Day 1
In my pre-trip reflections, I wrote about wanting to be a global citizen, seeing myself and the people around me as all part of a larger global community. I found that I came to Chiang Mai really viewing the place and the people around with new eyes, wanting to relate to them on a deeper level. I was thinking more about the people I met, trying to understand how life is for them.
This made me realise how apathetic I have been back home, toward the people I meet in my daily life. I saw people just for their functions. I saw the bus driver as just a bus driver, the waitress just a waitress; my perception of people was limited to their occupation, and I thought nothing more of them. This realisation really struck me.
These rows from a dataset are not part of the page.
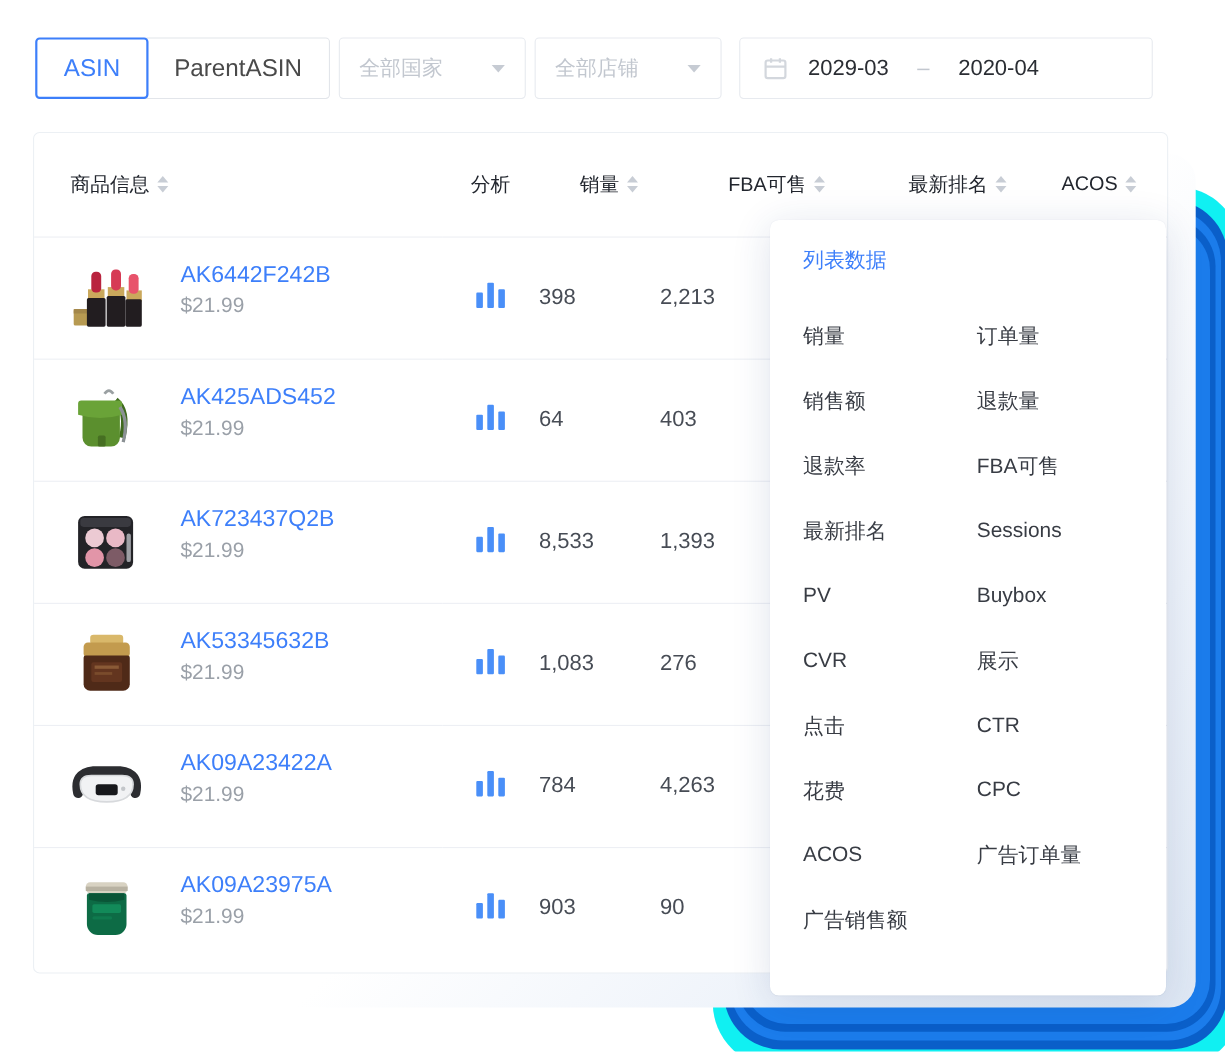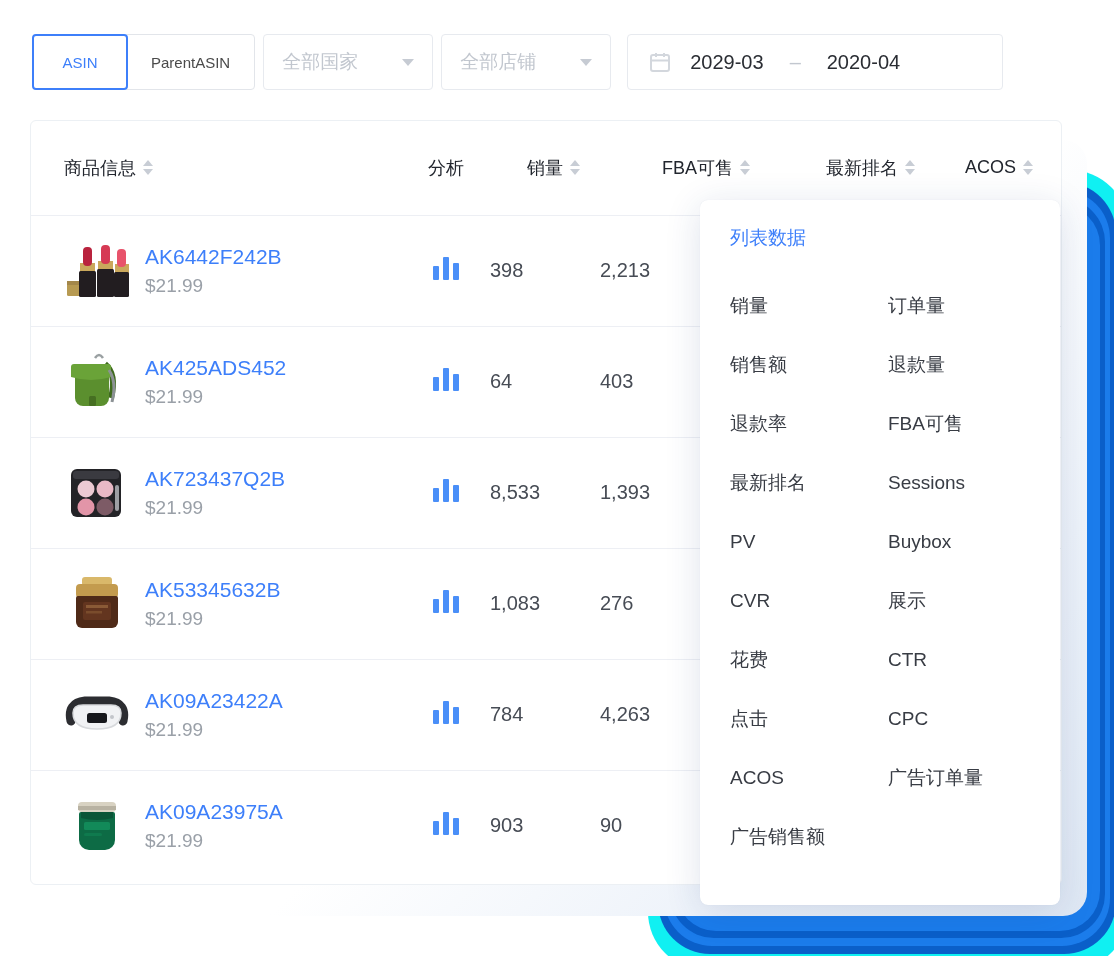--- a/index.html
+++ b/index.html
@@ -17,21 +17,21 @@
   .deco-blue2 { left:664px; top:190px; width:446px; height:756px; border-radius:48px; background:#1B7CEB; }
   .deco-blue3 { left:670px; top:198px; width:435px; height:740px; border-radius:44px; background:#0A5FC9; }
   .deco-blue4 { left:676px; top:205px; width:424px; height:726px; border-radius:40px; background:#1B7CEB; }
   .deco-light { left:44px;  top:140px; width:1043px; height:776px; border-radius:24px;
                 background:linear-gradient(135deg,#ffffff 55%,#eef3fa 78%,#dfe8f4 100%); }
 
   
   .filterbar { position:absolute; left:32px; top:34px; height:56px; display:flex; align-items:stretch; z-index:2; }
   .seg { display:flex; }
   .seg-btn { min-width:96px; padding:8px 24px; display:flex; align-items:center; justify-content:center;
-             font-size:15px; color:#4a4a4a; background:#fff; border:1px solid #e2e5ea; border-radius:4px; cursor:pointer; }
+             font-size:22px; color:#4a4a4a; background:#fff; border:1px solid #e2e5ea; border-radius:4px; cursor:pointer; }
   .seg-btn.active { color:#3D7FFA; border:2px solid #3D7FFA; z-index:1; }
   .seg-btn + .seg-btn { margin-left:-2px; border-top-left-radius:0; border-bottom-left-radius:0; }
   .select-box { width:170px; margin-left:8px; border:1px solid #e7eaef; border-radius:4px; background:#fff;
                 display:flex; align-items:center; justify-content:space-between; padding:0 18px; cursor:pointer; }
   .select-box .value { font-size:19px; color:#c2c7cf; }
   .caret-down { width:0; height:0; border-left:6px solid transparent; border-right:6px solid transparent;
                 border-top:7px solid #c6cbd3; margin-left:8px; }
   .daterange { margin-left:16px; width:376px; border:1px solid #e7eaef; border-radius:4px; background:#fff;
                display:flex; align-items:center; padding:0 20px; cursor:pointer; }
   .daterange .date { font-size:20px; color:#2a2d33; }
@@ -51,21 +51,21 @@
   .grid th.right { text-align:right; }
   .grid td { height:111px; border-top:1px solid #edeff4; font-size:20px; color:#474c55; }
   .grid td.num { text-align:left; white-space:nowrap; }
   .grid td.pad-r20, .grid th.pad-r20 { padding-right:20px; }
   .grid th.pad-r28 { padding-right:28px; }
   .th-flex { display:inline-flex; align-items:center; gap:7px; cursor:pointer; }
   .sorter { display:inline-flex; flex-direction:column; gap:3px; }
   .sorter .up   { width:0;height:0;border-left:5px solid transparent;border-right:5px solid transparent;border-bottom:6px solid #c8cdd5; }
   .sorter .down { width:0;height:0;border-left:5px solid transparent;border-right:5px solid transparent;border-top:6px solid #c8cdd5; }
 
-  .prod-cell { display:flex; align-items:center; padding-left:33px; gap:15px; }
+  .prod-cell { display:flex; align-items:flex-start; padding-left:33px; gap:34px; }
   .thumb { width:66px; height:66px; flex:0 0 66px; display:flex; align-items:center; justify-content:center; }
   .prod-info { display:flex; flex-direction:column; gap:6px; }
   .asin-link { font-size:21px; color:#3D7FFA; text-decoration:none; cursor:pointer; }
   .price { font-size:19px; color:#9aa0a8; }
 
   .bars { display:inline-flex; align-items:flex-end; gap:4px; height:24px; cursor:pointer; }
   .bars i { display:block; width:6px; background:#4A8FF8; border-radius:1px; }
   .bars .b1{height:14px;} .bars .b2{height:23px;} .bars .b3{height:17px;}
   td.center { text-align:center; }
 
@@ -385,22 +385,22 @@
   <div class="popup">
     <div class="popup-title">列表数据</div>
     <div class="popup-cols">
       <div class="popup-col left">
         <div class="popup-item">销量</div>
         <div class="popup-item">销售额</div>
         <div class="popup-item">退款率</div>
         <div class="popup-item">最新排名</div>
         <div class="popup-item">PV</div>
         <div class="popup-item">CVR</div>
+        <div class="popup-item">点击</div>
         <div class="popup-item">花费</div>
-        <div class="popup-item">点击</div>
         <div class="popup-item">ACOS</div>
         <div class="popup-item">广告销售额</div>
       </div>
       <div class="popup-col">
         <div class="popup-item">订单量</div>
         <div class="popup-item">退款量</div>
         <div class="popup-item">FBA可售</div>
         <div class="popup-item">Sessions</div>
         <div class="popup-item">Buybox</div>
         <div class="popup-item">展示</div>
The community in Singapore seems like a rather cold one, compared to western communities where it is a norm for people to strike up conversations with strangers and so on. I fear that apathy will become characteristic of our community.
In some of my encounters, I feel like I am seeing through a lens of sympathy. I read Huishi’s pre-trip projections, where she wrote about not wanting to have a “Saviour Mentality”. She wrote about going to Chiang Mai as “first a fellow human being”. I really admired her goal and wanted to do this as well. However, it was sometimes difficult to step into the shoes of the people I meet.
To me, sympathy means having compassion and feeling sorry for someone, while empathy means feeling what the person is feeling, both the joy and the pain. Having compassion is not a bad thing. However, I feel I want to do more than have sympathy. Though it is the easiest way, I don’t want to feel bad for others from afar and then go on with my life. People are so distant in modern society, and I am of the opinion that we are now more empowered than ever to bridge this distance. I guess I have a romanticised view of view of how humanity should be.
Today, I saw a man with his rickshaw standing outside the hotel, waiting for business, and I felt a sense of compassion for this man, but not empathy. How do I empathise with someone when our circumstances are so different? I felt compassion for this man, but I was unable to step into his shoes and fully understand the struggle he goes through.
Perhaps empathy is sometimes beyond our reach.